DR. HENRY M. LYMAN:-I have listened with a great deal of interest to the valuable paper of Drs. Burry and Andrews, and I must subscribe most heartily to the propositions advanced in it. It is, as the Doctor has well said, true that the minds of the profession have for many years been too much under the influence of the dogmas laid down in Erichsen's work on Railway Injuries. I am thoroughly satisfied that a great deal of injustice has been done and carried out through the agency of the courts upon the basis of opinions that have been formuulated in accordance with that book, and I think it is really a very necessary thing to frequently give a word of caution like this to the profession that they avoid falling into the trap which is unwittingly opened before them by such a work.
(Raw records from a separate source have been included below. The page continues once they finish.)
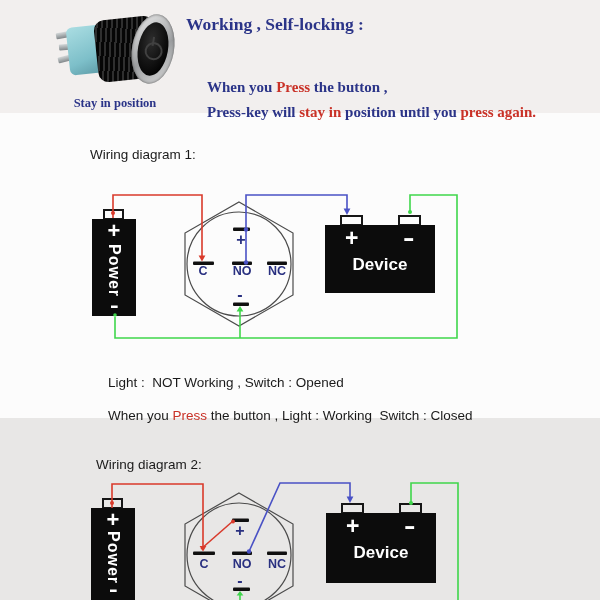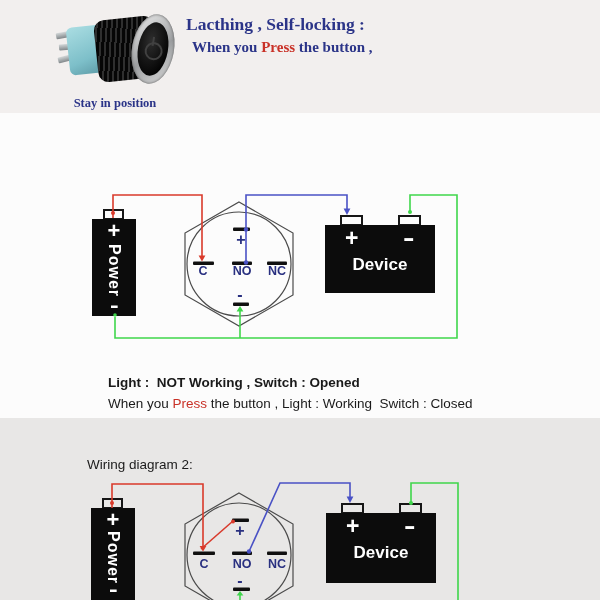--- a/index.html
+++ b/index.html
@@ -26,28 +26,28 @@
   .pface{position:absolute;left:6px;top:8px;width:30px;height:54px;border-radius:50%;
          background:radial-gradient(ellipse at 40% 35%,#2d2d2d,#050505 72%);}
   .picon{position:absolute;left:50%;top:50%;width:14px;height:14px;margin:-7px 0 0 -8px;
          border:2px solid #414141;border-radius:50%;}
   .ptick{position:absolute;left:50%;top:50%;width:2px;height:9px;margin:-12px 0 0 -2px;background:#414141;}
 
   
   .serif{font-family:"Liberation Serif","DejaVu Serif",serif;font-weight:bold;color:var(--text-blue);}
   .photo-caption{position:absolute;left:55px;top:96px;width:120px;text-align:center;font-size:12.5px;}
   .intro-title{position:absolute;left:186px;top:14px;font-size:17.5px;}
-  .intro-line{position:absolute;left:192px;font-size:15px;white-space:pre-wrap;}
+  .intro-line{position:absolute;left:207px;font-size:15px;white-space:pre-wrap;margin-top:40px;}
   .il1{top:39px;} .il2{top:64px;} .il3{top:89px;}
   .red{color:var(--text-red);}
 
   
   .dg-heading,.cap{position:absolute;font-size:13.5px;color:#1a1a1a;white-space:pre-wrap;}
-  .h1{left:90px;top:147px;} .h2{left:87px;top:457px;}
-  .c1{left:108px;top:353px;} .c2{left:108px;top:375px;font-weight:bold;} .c3{left:108px;top:396px;}
+  .h1{left:90px;top:147px;} .h2{left:96px;top:457px;}
+  .c1{left:108px;top:353px;} .c2{left:108px;top:375px;} .c3{left:108px;top:408px;}
   .capred{color:var(--text-red);}
 
   
   .box{position:absolute;background:var(--box-black);color:#fff;}
   .power{width:44px;display:flex;flex-direction:column;align-items:center;justify-content:space-between;}
   .p1{left:92px;top:219px;height:97px;}
   .p2{left:91px;top:508px;height:92px;}
   .p-plus{font-weight:bold;font-size:22px;line-height:1;margin-top:1px;}
   .p-label{writing-mode:vertical-rl;font-weight:bold;font-size:16px;letter-spacing:1px;line-height:1;}
   .p-minus{font-weight:bold;font-size:20px;line-height:.55;margin-bottom:5px;transform:scaleX(1.3);}
@@ -96,23 +96,25 @@
     <div class="pbarrel"></div>
     <div class="pbezel">
       <div class="pface">
         <div class="picon"></div>
         <div class="ptick"></div>
       </div>
     </div>
   </div>
   <div class="photo-caption serif">Stay in position</div>
 
-  <div class="intro-title serif">Lacthing , Self-locking :</div>
+  <div class="intro-title serif">Working , Self-locking :</div>
   <div class="intro-line il1 serif"><span>When you </span><span class="red">Press</span><span> the button ,</span></div>
-
+  <div class="intro-line il2 serif"><span>Press-key will </span><span class="red">stay in</span><span> position until you </span><span class="red">press again.</span></div>
+
+  <div class="dg-heading h1">Wiring diagram 1:</div>
 
   <div class="tab tab-mid t-p1"></div>
   <div class="box power p1">
     <span class="p-plus">+</span>
     <span class="p-label">Power</span>
     <span class="p-minus">-</span>
   </div>
 
   <div class="tab tab-mid t-d1p"></div>
   <div class="tab tab-mid t-d1m"></div>

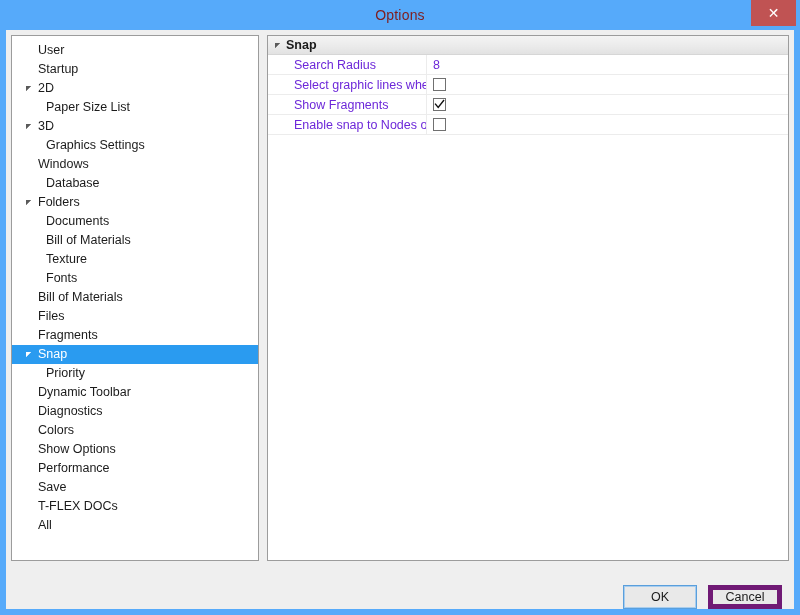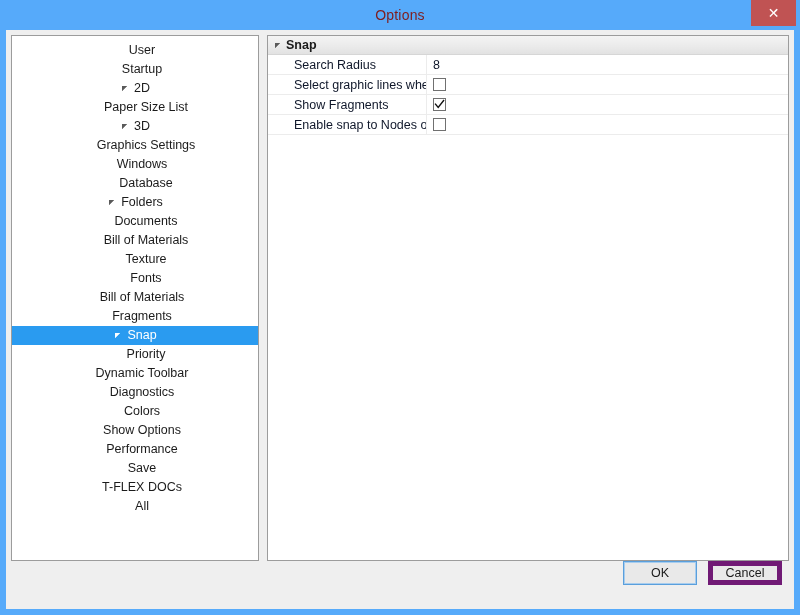--- a/index.html
+++ b/index.html
@@ -100,21 +100,20 @@
     line-height: 19px;
     display: flex;
     align-items: center;
     font-size: 12.5px;
     color: #1b1b1b;
     cursor: default;
     white-space: nowrap;
     box-sizing: border-box;
     padding-right: 12px;
     font-family: "Liberation Sans", sans-serif;
-    justify-content: center;
   }
   .tree-item.selected {
     background: #2a9bf0;
     color: #ffffff;
   }
   .tree-item.bold { font-weight: normal; }
   .expander {
     width: 16px;
     min-width: 16px;
     height: 19px;
@@ -170,21 +169,21 @@
   }
   .prop-group-header .expander { width: 18px; min-width: 18px; }
   .prop-rows { position: relative; }
   .prop-row {
     height: 20px;
     display: flex;
     align-items: center;
     border-bottom: 1px solid #ececec;
     box-sizing: border-box;
     font-size: 12.5px;
-    color: #0f172a;
+    color: #6d28d9;
     background: #ffffff;
     font-family: "Liberation Sans", sans-serif;
   }
   .prop-name {
     width: 158px;
     min-width: 158px;
     padding-left: 26px;
     box-sizing: border-box;
     white-space: nowrap;
     overflow: hidden;
@@ -217,21 +216,21 @@
     height: 11px;
   }
   .checkbox.checked .tick { display: block; }
 
   
   .footer {
     height: 48px;
     min-height: 48px;
     background: #efefef;
     display: flex;
-    align-items: flex-start;
+    align-items: flex-end;
     justify-content: flex-end;
     padding-right: 12px;
     box-sizing: border-box;
     gap: 11px;
   }
   .dlg-button {
     width: 74px;
     height: 24px;
     background: #e9e9e9;
     border: 5px solid #701a75;
@@ -321,20 +320,24 @@
               <span class="expander" style="width: 32px; min-width: 32px;"></span>
               <span class="tree-label">Texture</span>
             </div>
             <div class="tree-item">
               <span class="expander" style="width: 32px; min-width: 32px;"></span>
               <span class="tree-label">Fonts</span>
             </div>
             <div class="tree-item">
               <span class="expander" style="width: 16px; min-width: 16px; margin-left: 8px;"></span>
               <span class="tree-label">Bill of Materials</span>
+            </div>
+            <div class="tree-item">
+              <span class="expander" style="width: 16px; min-width: 16px; margin-left: 8px;"></span>
+              <span class="tree-label">Files</span>
             </div>
             <div class="tree-item">
               <span class="expander" style="width: 16px; min-width: 16px; margin-left: 8px;"></span>
               <span class="tree-label">Fragments</span>
             </div>
             <div class="tree-item selected">
               <span class="expander" style="width: 16px; min-width: 16px; margin-left: 8px;">
                 <span class="tri"></span>
               </span>
               <span class="tree-label">Snap</span>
It has been well said that the pathology of the work is old and the inferences drawn from the cases are many of them strained, and yet it must be acknowledged that there is a sufficiency of truth in a good deal that is advanced in it to make the errors that accompany it doubly dangerous. If I were to speak of books in comparison with one another, I should say a book like Page's, while it may be open in many particulars to the charge made against Erichsen's work, of being oldfashioned and representing somewhat bygone pathology, of the two, is far the superior work. It is written in a much more judicial spirit and I think much more fully and really represents the advanced views of the profession in these matters than does Erichsen's work.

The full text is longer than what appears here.